Start of Given records

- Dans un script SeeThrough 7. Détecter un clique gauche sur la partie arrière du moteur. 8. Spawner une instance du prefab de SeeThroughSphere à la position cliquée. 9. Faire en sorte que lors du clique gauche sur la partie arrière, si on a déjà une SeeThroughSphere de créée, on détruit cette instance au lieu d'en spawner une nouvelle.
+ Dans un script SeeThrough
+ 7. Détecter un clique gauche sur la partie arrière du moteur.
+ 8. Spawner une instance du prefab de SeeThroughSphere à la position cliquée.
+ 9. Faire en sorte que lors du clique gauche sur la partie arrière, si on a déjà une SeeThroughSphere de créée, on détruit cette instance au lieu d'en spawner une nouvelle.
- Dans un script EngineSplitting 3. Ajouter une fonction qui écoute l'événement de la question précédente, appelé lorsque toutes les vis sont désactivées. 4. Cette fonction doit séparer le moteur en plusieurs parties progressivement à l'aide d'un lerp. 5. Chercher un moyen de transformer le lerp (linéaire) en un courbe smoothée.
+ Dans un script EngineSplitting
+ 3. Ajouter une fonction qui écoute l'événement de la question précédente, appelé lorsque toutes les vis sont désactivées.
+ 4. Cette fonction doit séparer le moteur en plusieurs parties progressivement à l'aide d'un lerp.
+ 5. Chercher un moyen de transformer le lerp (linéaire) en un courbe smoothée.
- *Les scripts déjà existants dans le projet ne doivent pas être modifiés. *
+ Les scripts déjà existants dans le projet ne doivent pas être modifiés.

End of Given records

Your answer should contain every entry, transcribed exactly.

§ **The completed task**:
- Dans un script SeeThrough 7. Détecter un clique gauche sur la partie arrière du moteur. 8. Spawner une instance du prefab de SeeThroughSphere à la position cliquée. 9. Faire en sorte que lors du clique gauche sur la partie arrière, si on a déjà une SeeThroughSphere de créée, on détruit cette instance au lieu d'en spawner une nouvelle.
+ Dans un script SeeThrough
+ 7. Détecter un clique gauche sur la partie arrière du moteur.
+ 8. Spawner une instance du prefab de SeeThroughSphere à la position cliquée.
+ 9. Faire en sorte que lors du clique gauche sur la partie arrière, si on a déjà une SeeThroughSphere de créée, on détruit cette instance au lieu d'en spawner une nouvelle.
- Dans un script EngineSplitting 3. Ajouter une fonction qui écoute l'événement de la question précédente, appelé lorsque toutes les vis sont désactivées. 4. Cette fonction doit séparer le moteur en plusieurs parties progressivement à l'aide d'un lerp. 5. Chercher un moyen de transformer le lerp (linéaire) en un courbe smoothée.
+ Dans un script EngineSplitting
+ 3. Ajouter une fonction qui écoute l'événement de la question précédente, appelé lorsque toutes les vis sont désactivées.
+ 4. Cette fonction doit séparer le moteur en plusieurs parties progressivement à l'aide d'un lerp.
+ 5. Chercher un moyen de transformer le lerp (linéaire) en un courbe smoothée.
- *Les scripts déjà existants dans le projet ne doivent pas être modifiés. *
+ Les scripts déjà existants dans le projet ne doivent pas être modifiés.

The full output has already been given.